Source data:
>>
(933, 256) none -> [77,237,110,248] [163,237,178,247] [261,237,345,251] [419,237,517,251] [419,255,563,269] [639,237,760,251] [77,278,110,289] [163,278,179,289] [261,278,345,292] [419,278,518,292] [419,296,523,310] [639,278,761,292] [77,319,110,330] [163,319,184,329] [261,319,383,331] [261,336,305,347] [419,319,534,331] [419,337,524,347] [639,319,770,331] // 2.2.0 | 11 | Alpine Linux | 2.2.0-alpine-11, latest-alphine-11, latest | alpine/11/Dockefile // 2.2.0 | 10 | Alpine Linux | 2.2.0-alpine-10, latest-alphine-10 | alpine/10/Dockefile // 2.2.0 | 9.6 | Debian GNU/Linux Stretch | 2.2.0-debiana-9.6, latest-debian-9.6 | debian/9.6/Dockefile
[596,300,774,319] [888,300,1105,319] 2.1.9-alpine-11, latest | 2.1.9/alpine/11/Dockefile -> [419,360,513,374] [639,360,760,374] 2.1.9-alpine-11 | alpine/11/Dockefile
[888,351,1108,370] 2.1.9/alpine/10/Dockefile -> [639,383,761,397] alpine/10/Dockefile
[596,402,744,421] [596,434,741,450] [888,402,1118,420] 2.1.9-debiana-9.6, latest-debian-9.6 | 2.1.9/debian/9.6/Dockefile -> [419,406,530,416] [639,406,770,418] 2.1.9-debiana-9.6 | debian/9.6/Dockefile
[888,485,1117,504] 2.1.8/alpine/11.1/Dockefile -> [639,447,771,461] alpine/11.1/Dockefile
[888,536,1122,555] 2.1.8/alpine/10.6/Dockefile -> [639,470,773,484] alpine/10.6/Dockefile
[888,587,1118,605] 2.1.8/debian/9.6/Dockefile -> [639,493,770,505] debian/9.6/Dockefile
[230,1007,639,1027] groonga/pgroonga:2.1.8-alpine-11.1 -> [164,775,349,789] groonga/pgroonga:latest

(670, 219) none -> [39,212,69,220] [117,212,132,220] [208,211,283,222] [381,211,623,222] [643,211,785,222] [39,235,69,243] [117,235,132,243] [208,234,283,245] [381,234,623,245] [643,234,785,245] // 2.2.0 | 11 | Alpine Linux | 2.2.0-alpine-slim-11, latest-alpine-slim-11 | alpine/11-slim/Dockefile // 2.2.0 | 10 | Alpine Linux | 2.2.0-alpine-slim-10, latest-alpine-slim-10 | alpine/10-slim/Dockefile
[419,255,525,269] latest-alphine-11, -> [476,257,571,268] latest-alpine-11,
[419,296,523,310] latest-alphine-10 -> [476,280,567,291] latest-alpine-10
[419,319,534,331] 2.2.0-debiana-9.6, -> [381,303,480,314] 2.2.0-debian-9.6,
<<
■ **PROBLEM REQUIREMENTS**
Could you retype every record above exactly as it appears?

■ **TASK RESULT**
(933, 256) none -> [77,237,110,248] [163,237,178,247] [261,237,345,251] [419,237,517,251] [419,255,563,269] [639,237,760,251] [77,278,110,289] [163,278,179,289] [261,278,345,292] [419,278,518,292] [419,296,523,310] [639,278,761,292] [77,319,110,330] [163,319,184,329] [261,319,383,331] [261,336,305,347] [419,319,534,331] [419,337,524,347] [639,319,770,331] // 2.2.0 | 11 | Alpine Linux | 2.2.0-alpine-11, latest-alphine-11, latest | alpine/11/Dockefile // 2.2.0 | 10 | Alpine Linux | 2.2.0-alpine-10, latest-alphine-10 | alpine/10/Dockefile // 2.2.0 | 9.6 | Debian GNU/Linux Stretch | 2.2.0-debiana-9.6, latest-debian-9.6 | debian/9.6/Dockefile
[596,300,774,319] [888,300,1105,319] 2.1.9-alpine-11, latest | 2.1.9/alpine/11/Dockefile -> [419,360,513,374] [639,360,760,374] 2.1.9-alpine-11 | alpine/11/Dockefile
[888,351,1108,370] 2.1.9/alpine/10/Dockefile -> [639,383,761,397] alpine/10/Dockefile
[596,402,744,421] [596,434,741,450] [888,402,1118,420] 2.1.9-debiana-9.6, latest-debian-9.6 | 2.1.9/debian/9.6/Dockefile -> [419,406,530,416] [639,406,770,418] 2.1.9-debiana-9.6 | debian/9.6/Dockefile
[888,485,1117,504] 2.1.8/alpine/11.1/Dockefile -> [639,447,771,461] alpine/11.1/Dockefile
[888,536,1122,555] 2.1.8/alpine/10.6/Dockefile -> [639,470,773,484] alpine/10.6/Dockefile
[888,587,1118,605] 2.1.8/debian/9.6/Dockefile -> [639,493,770,505] debian/9.6/Dockefile
[230,1007,639,1027] groonga/pgroonga:2.1.8-alpine-11.1 -> [164,775,349,789] groonga/pgroonga:latest

(670, 219) none -> [39,212,69,220] [117,212,132,220] [208,211,283,222] [381,211,623,222] [643,211,785,222] [39,235,69,243] [117,235,132,243] [208,234,283,245] [381,234,623,245] [643,234,785,245] // 2.2.0 | 11 | Alpine Linux | 2.2.0-alpine-slim-11, latest-alpine-slim-11 | alpine/11-slim/Dockefile // 2.2.0 | 10 | Alpine Linux | 2.2.0-alpine-slim-10, latest-alpine-slim-10 | alpine/10-slim/Dockefile
[419,255,525,269] latest-alphine-11, -> [476,257,571,268] latest-alpine-11,
[419,296,523,310] latest-alphine-10 -> [476,280,567,291] latest-alpine-10
[419,319,534,331] 2.2.0-debiana-9.6, -> [381,303,480,314] 2.2.0-debian-9.6,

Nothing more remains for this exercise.